I couldn't lose another person, I couldn't lose Auntie! But her remaining breaths past, our

screaming was useless as so was our crying. Auntie was gone. After that we quickly called our

neighboring town, well soon to be Ninjago city, we were still convinced Auntie was still alive that

she passed out and need just treatment. We couldn't let her go, we just couldn't accept it. The

doctor that we got quickly came to our house and made his way to Auntie. He slowly checked her pulse and sighed sadly his sad eyes looking

at us. "Children, your Aunt is dead." No. No. No. NO! Please God no! After that the doctor

quickly escorted us to the shelter, our eyes still shocked, our heart still pained. Why did

everything have to happen to us? Why did destiny hate us? Why did life hate us? We didn't

know, but yet we still wanted to know, just to know why these things happened to us. We stood

in the shelter for about a month, not talking, barely eating, our minds still in denial over Auntie. Why

would our life test us?

And then a little over a month, someone finally adopted us. Abella Anderson. The first time we

met her she was just kind like our Auntie, beautiful, playful, and overall nice. And then we met

her true nature. She would continually force Nya to do hours of piano, and balla. Forcing her to

be the perfect girl, Bella admired Nya for the obedience, but yet still punished her if not what she

would stay, 'gracious.' Me on the other hand, never gave me a chance. She would continuously

lash out on me, saying threats, using me for sick crime. And one of the worse things she did,

was sending us to school. At first we were excited maybe even glad of fitting in around the

forming, Ninjago city. But it wasn't everything we expected. Everyone in their perspective

thought of us as, stupid, and little twerps which they continually reminded us of. Us never really

going to school before were really far behind, not knowing times yet or fractions. And that really

angered Abella. She forced Nya to read and study for hours and hours just liked she did with

balla and piano, giving her no time of the day leaving Nya devastated and exhausted. And when

Abella studied with me and I got something wrong, she would bring me to her, 'play room'. A

room somewhat next to her bedroom, which was parallel of Nya's. The playroom had knifes,

and torture cages and more sick objects. It was almost like a horror movie. She would cut, and cut into my skin, put me

in a cage almost completely starving me once. There was bath-tub filled with ice, and one of

those punishments that led to that tub was putting you in there for hours, and hours. Another

tool she had was in the right far corner of the room. Fire hot embers sticked low too wood as

she would make you stand on that for some minutes while you screamed and cried for the pain

to stop. She was a complete demon, I wouldn't even call her human. Nya would regularly hear my screams and cries from that

room and would wait for me, and then hugged me tighter than ever as she as well cried with me.
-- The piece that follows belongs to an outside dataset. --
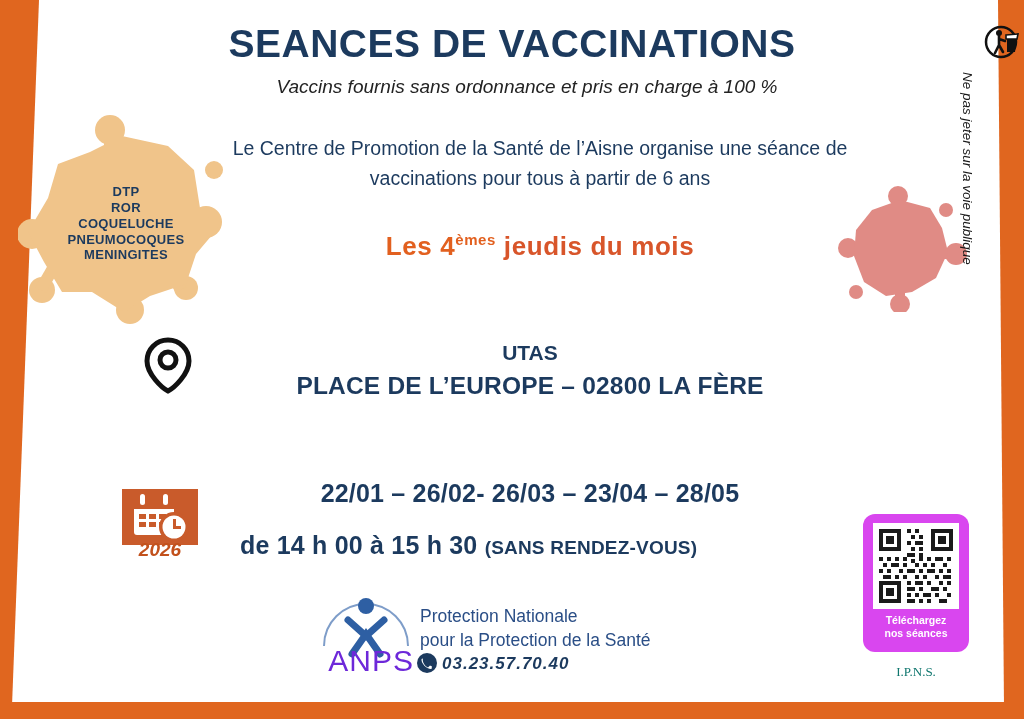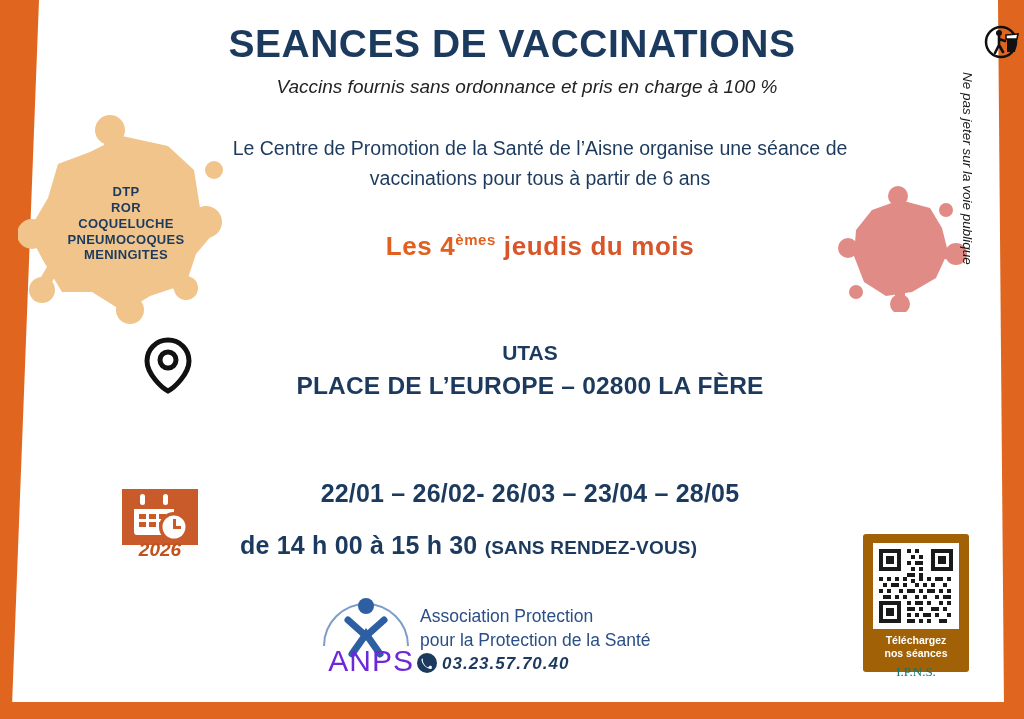"Association Protection" div { text: Association Protection -> Protection Nationale }
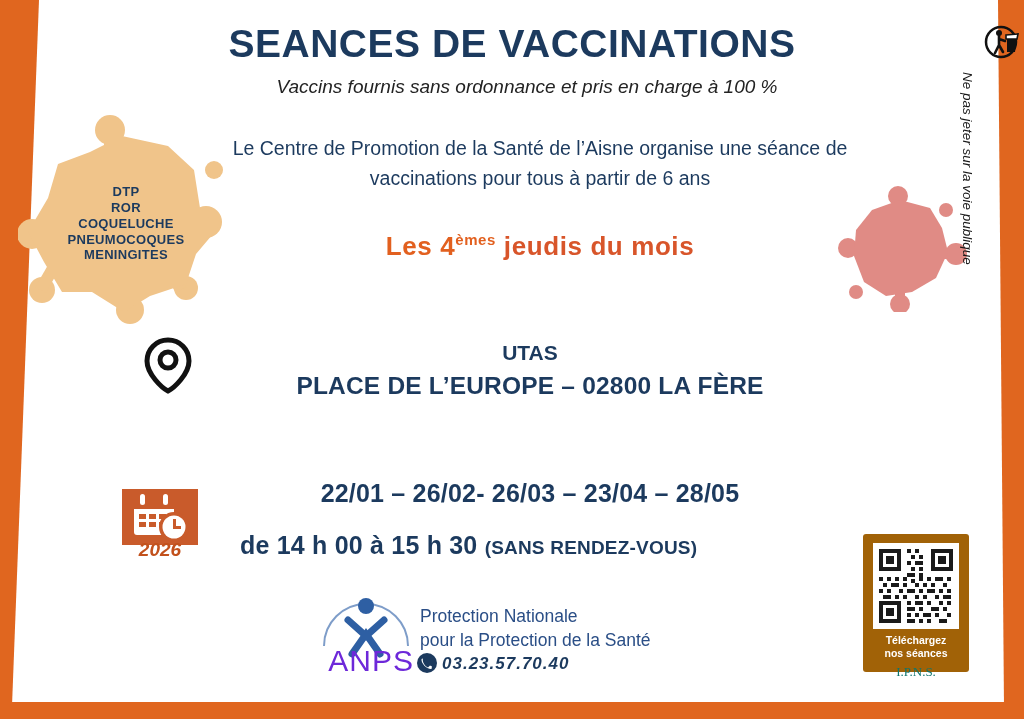"Téléchargez" .qr-box { background: #a16207 -> #d946ef; border-radius: 3px -> 12px; margin-top: 20px -> none }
It seemed I was getting pain mentally and physically, and I hated it. After about four more years, Nya heard a

lesson at school, about coming clean to the council if you were being abused or someone else

was. Nya immediately told the council who were disgusted by Bella's actions and quickly took

their own actions. Abella was not forced into jail, no. But a mental institute where she would stay

there for a couple of years until she was sane. And now It was just me and Nya once again.
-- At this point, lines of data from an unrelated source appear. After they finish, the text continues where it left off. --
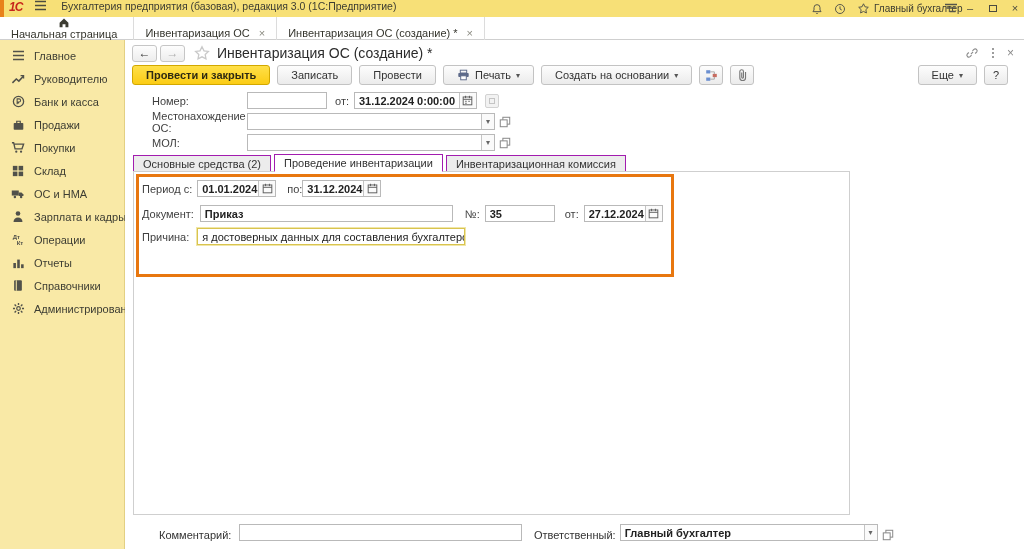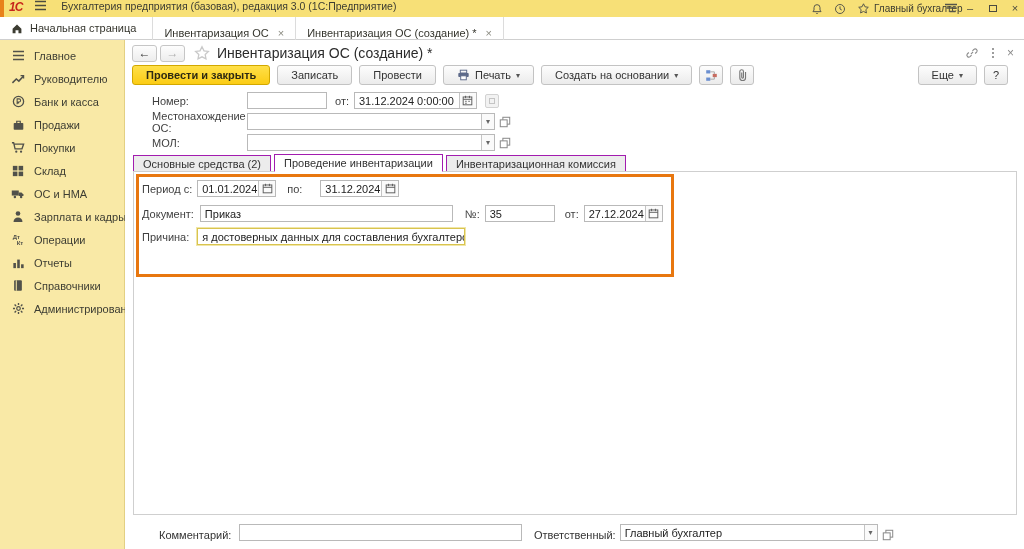"Начальная страница" .home-tab { flex-direction: none -> column; gap: 7px -> none }
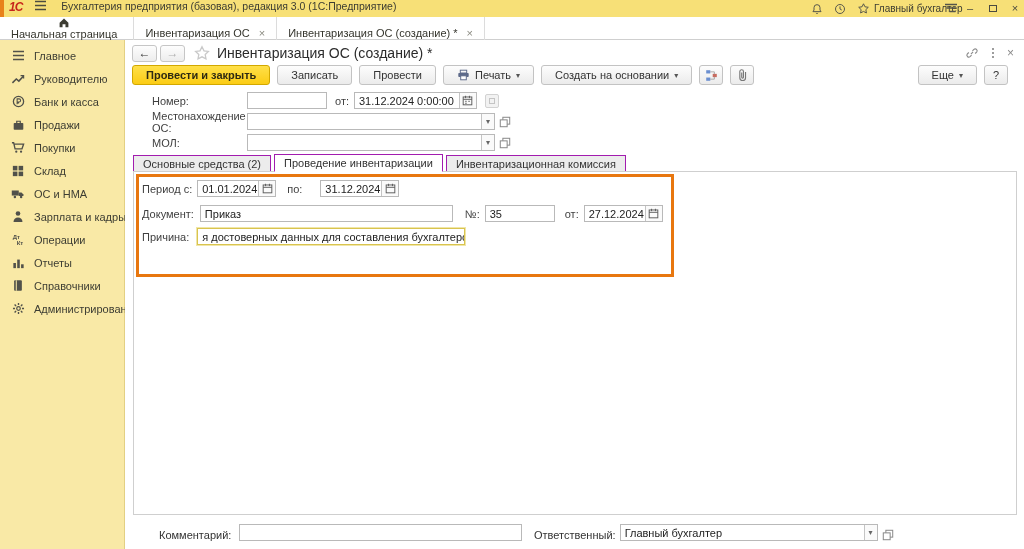"31.12.2024 0:00:00" .inputbox .val { font-weight: none -> bold }
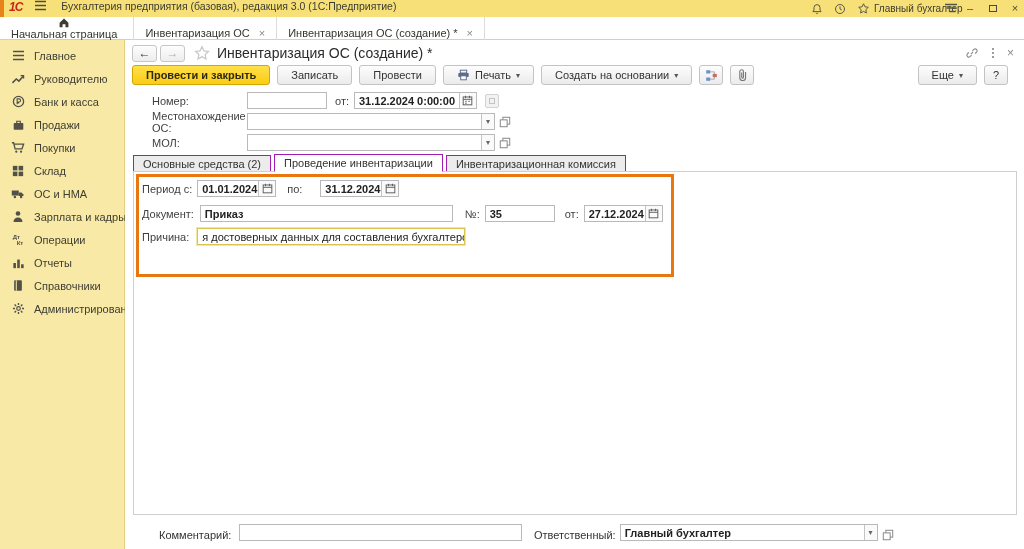"Период с:" .tabcontent { width: 884px -> 717px }
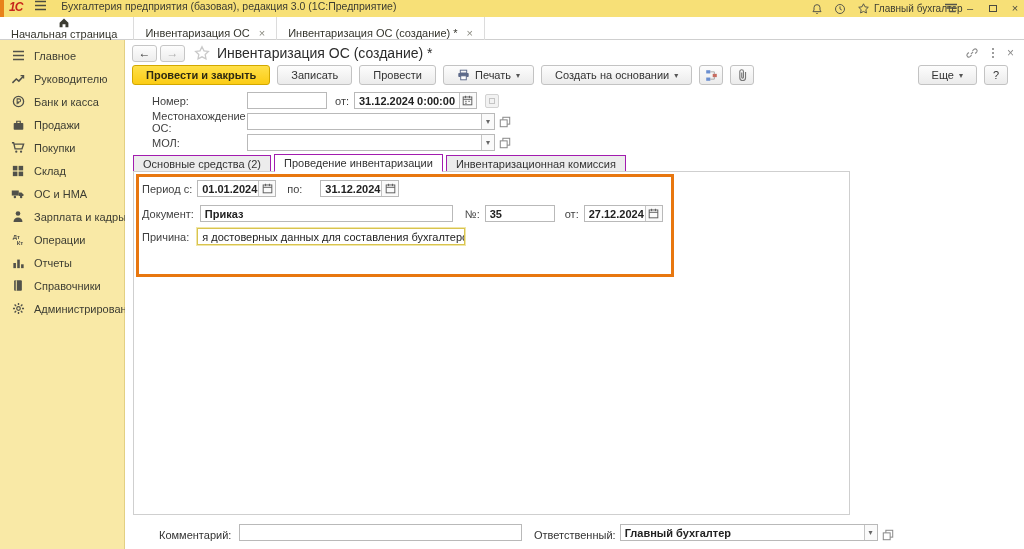"по:" span.inlabel { margin: 0 18px 0 11px -> 0 0 0 11px }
Instead of trying to find a new home, we instead remembered a thing long ago, a place where

Auntie would say used to be our father's work job in Ninjago village on the other side of the city.
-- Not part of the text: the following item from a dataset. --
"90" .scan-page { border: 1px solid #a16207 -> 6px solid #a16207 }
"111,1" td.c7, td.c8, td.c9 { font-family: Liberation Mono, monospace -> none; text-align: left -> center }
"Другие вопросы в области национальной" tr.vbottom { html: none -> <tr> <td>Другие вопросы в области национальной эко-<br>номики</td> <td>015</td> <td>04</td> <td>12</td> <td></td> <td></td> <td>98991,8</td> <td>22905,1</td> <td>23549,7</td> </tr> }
And instead of doing anything else we went there. Trying to leave every horror and sorrow

behind, but wounds and scars won't heal that quickly. Especially the ones that you went through

your whole life. The ones that almost killed you.

Please read the Authors note!

Did I make you cry? :) Also Kai will have memories of this summary. This is just a summary of the memories Kai will have all these memories in detailed manners, saying some of the torture moments, some memories of Auntie and his parents, and the time in the shelter and at school!